Most of our playtime was singing dull choir songs and doing more chores in the very large garden, then doing homework for a few hours. The premium playtime was talking walks in the Flemish fields while holding hands and greeting the Madonna and child. But I felt anxious even on those rare walks outside the prison walls. I developed escapist fantasies but bonded strongly with other inmates, and learnt how to take three times the amount of food and snacks allowed when feeling ravished. I learnt how to subvert table manners by kicking a friend’s leg underneath the table and urging them to offer more food. The rule was that one could never ever take food oneself, but had to wait until somebody offered it.
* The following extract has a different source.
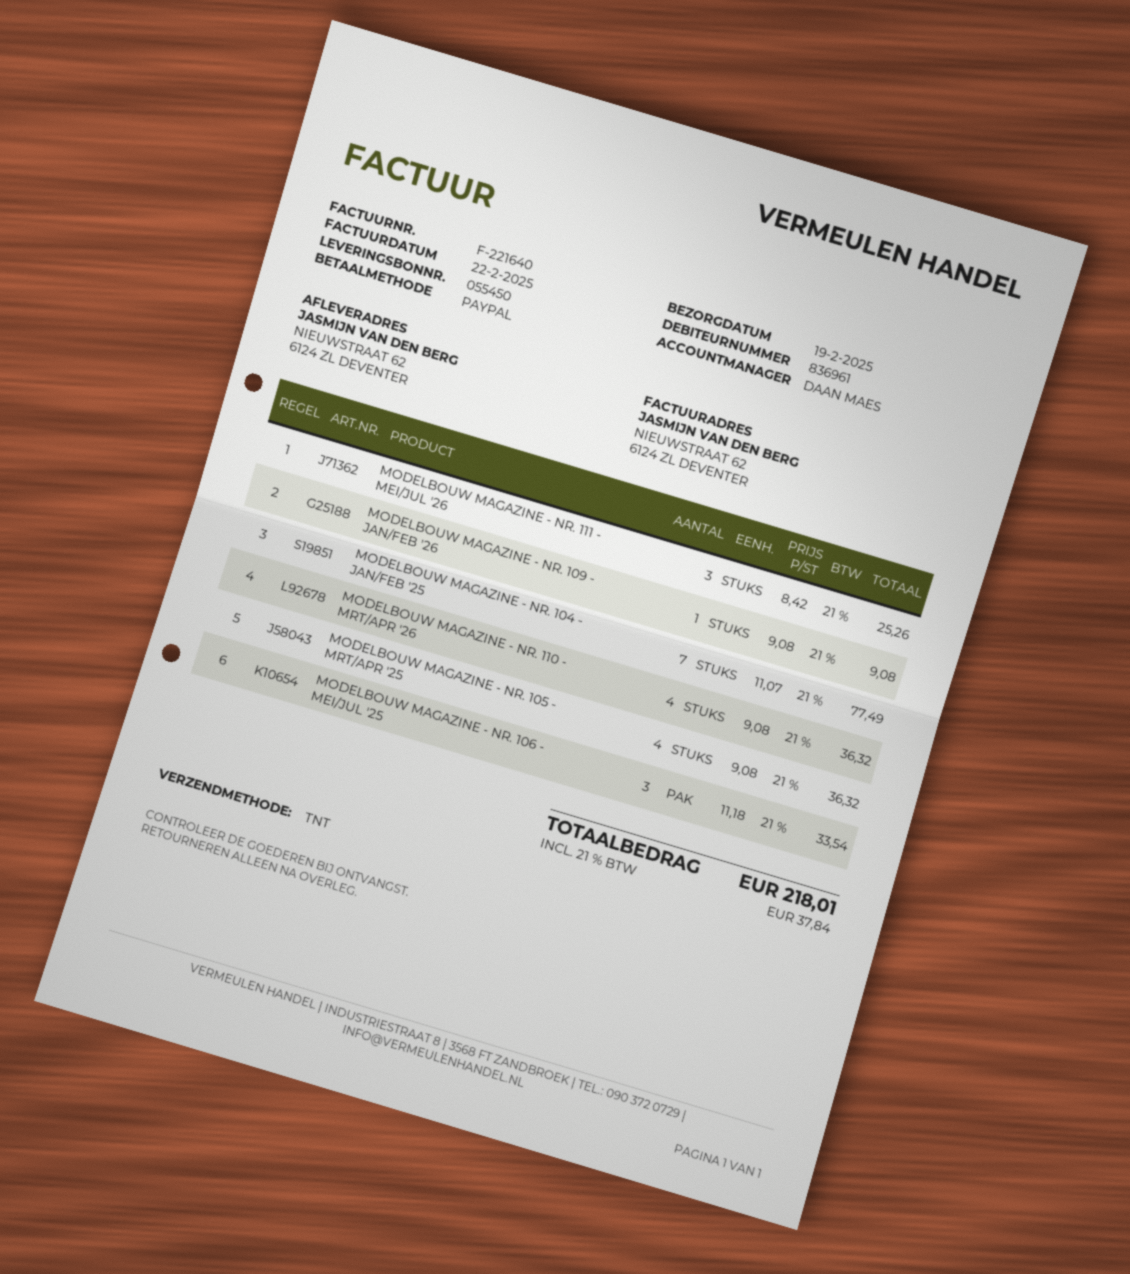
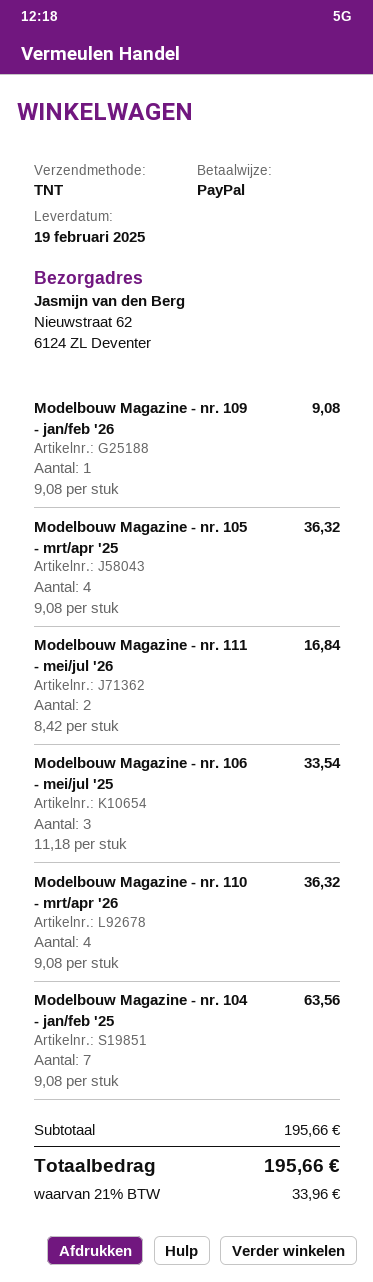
MODELBOUW MAGAZINE - NR. 111 - MEI/JUL '26: 3 x 8.42 = 25.26 -> 2 x 8.42 = 16.84
MODELBOUW MAGAZINE - NR. 104 - JAN/FEB '25: 7 x 11.07 = 77.49 -> 7 x 9.08 = 63.56
tax: 21% = 37.84 -> 21% = 33.96
total: 218.01 -> 195.66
At every meal we had to wait for Sister Godelieve to start the meal, then she would sit down at the head of one of the tables. We all dreaded her company and my stomach churned as she would walk the our direction. The cooked meals were pretty basic and I disliked the meals most of the time, I was nauseous and ravished often, perhaps this was because of stress or perhaps a normal condition of teenagers.
I ran into Sister Godelieve ten years late at age 21, I was dating somebody whose uncle was a priest and received an honorary award of some kind in the town of Hoogstraten. The entire family of my boyfriend and including their partners were invited to celebrate this uncle-Priest, who was an intellectual and had a high status in the seminary. I am not sure why I went along to that event but I was very close to my boyfriend and his family at the time. It was during a three-course meal that Sister Godelieve herself suddenly appeared at our table with a big tray of food. She was followed by a cackle of nuns who were putting the plates on our tables. She had certainly aged, her hair was all grey and she wobbled a bit on her bunion feet. The boarding school stills existed but had slowly shrunk in size, all of the chambrettes had already been demolished. I did not speak to her but it was uplifting to see her so demoted as a waitress at the banquet of uncle-Priest.